A Procuradoria Geral de Justiça emitiu em 5 de abril um parecer, requisitando à Justiça Estadual o reconhecimento da inconstitucionalidade da lei relacionada aos transportes individuais remunerados. O parecer foi emitido na Ação Direta de Inconstitucionalidade (Adin) movida pela Confederação Nacional de Serviços contra a Câmara Municipal de São Paulo e contra o prefeito da capital paulista.

"A lei municipal, ao proibir a prestação de serviço de transporte privado de passageiros por meio de aplicativos, criando indevida reserva de mercado aos taxistas, acabou por violar a livre iniciativa, a livre concorrência e o interesse dos consumidores", diz o parecer, assinado pelo subprocurador-geral de Justiça, Nilo Spinola Salgado Filho.

"Feitas estas considerações, requer-se a procedência do pedido, com o reconhecimento da inconstitucionalidade da lei 16.279/2015 do município de São Paulo, por ofensa ao artigo 144 da CE/89", acrescenta.

A Confederação Nacional dos Serviços alegou que a lei municipal criou uma confusão ao não distinguir os termos "transporte privado individual" de "transporte público individual" ao proibir a contratação de serviços como o Uber.
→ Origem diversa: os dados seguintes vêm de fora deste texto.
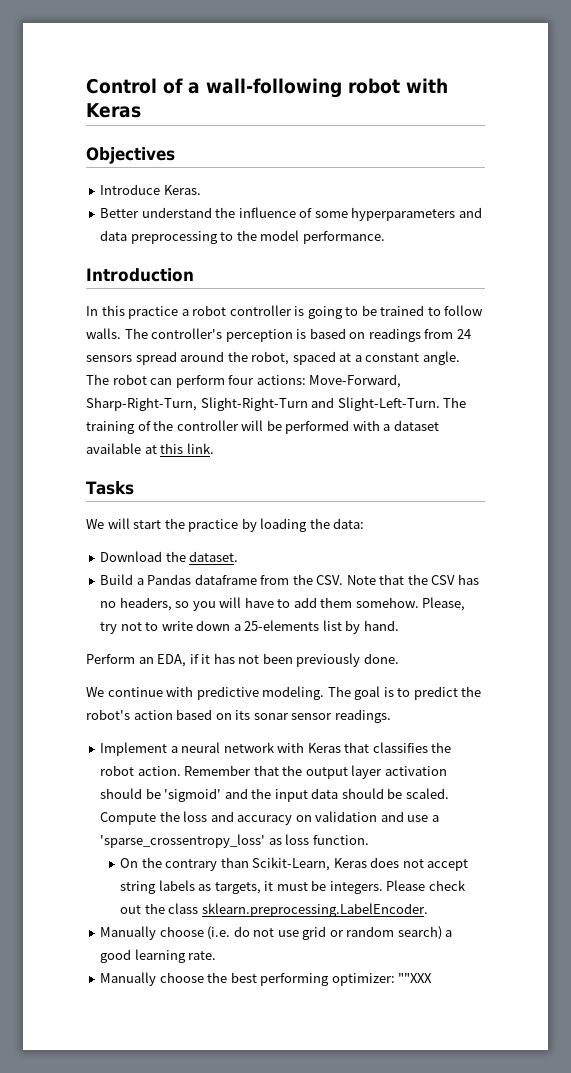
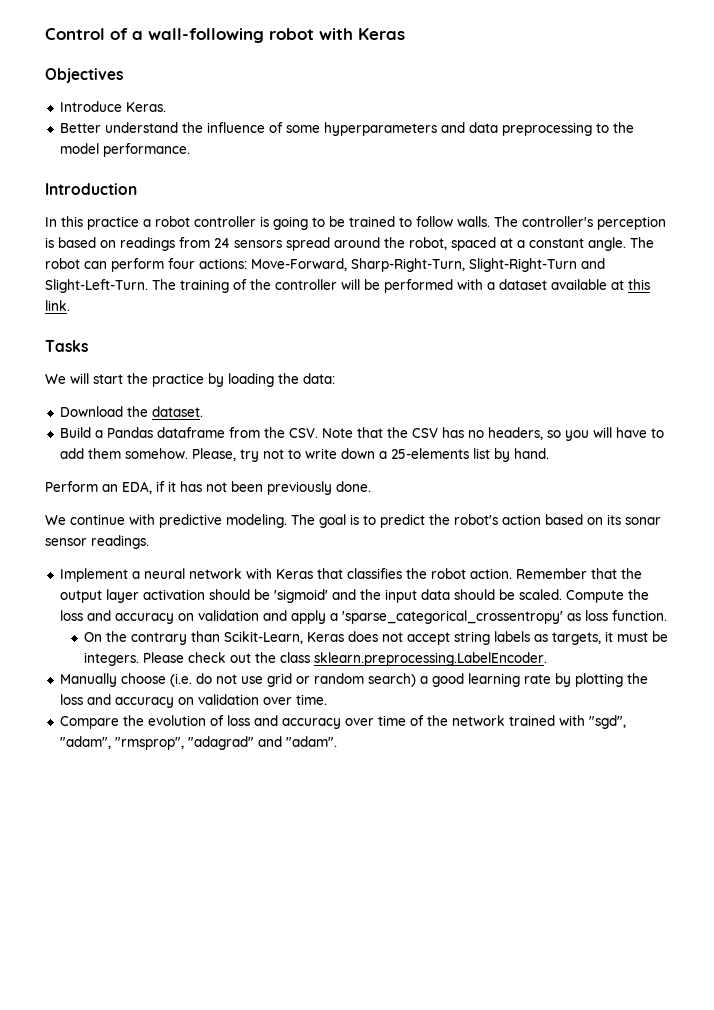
[407,815,439,822] [100,834,266,848] use a 'sparse_crossentropy_loss' -> [290,610,563,624] apply a 'sparse_categorical_crossentropy'
[188,951,217,960] [100,972,433,986] rate. // Manually choose the best performing optimizer: ""XXX -> [523,673,648,687] [59,694,327,708] [59,715,626,729] [59,736,337,750] rate by plotting the loss and accuracy on validation over time. // Compare the evolution of loss and accuracy over time of the network trained with "sgd", "adam", "rmsprop", "adagrad" and "adam".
Também alegou que a lei "invadiu competência privativa da União", impondo "restrição ao direito de escolha do consumidor", indo contra o que diz a Constituição Estadual.

A Câmara Municipal defendeu a constitucionalidade da lei e apontou que ela está em harmonia com a lei federal 12.587, que instituiu a Política Nacional de Mobilidade Urbana. Já o prefeito defendeu a constitucionalidade da lei argumentando que os serviços prestados por aplicativos seriam de transporte público individual, e não privado. Justamente por isso, estaria de acordo com o previsto na lei 12.857.

Ciente dos prós e contras legais a respeito de suas operações, a Uber divulgou em nota que "é completamente legal no Brasil e leis municipais que buscam banir esse tipo de sistema são contrárias ao que diz a Constituição federal. E também aos interesses das cidades". A empresa disse ainda que "segue em sua missão de oferecer transporte acessível e confiável para as pessoas".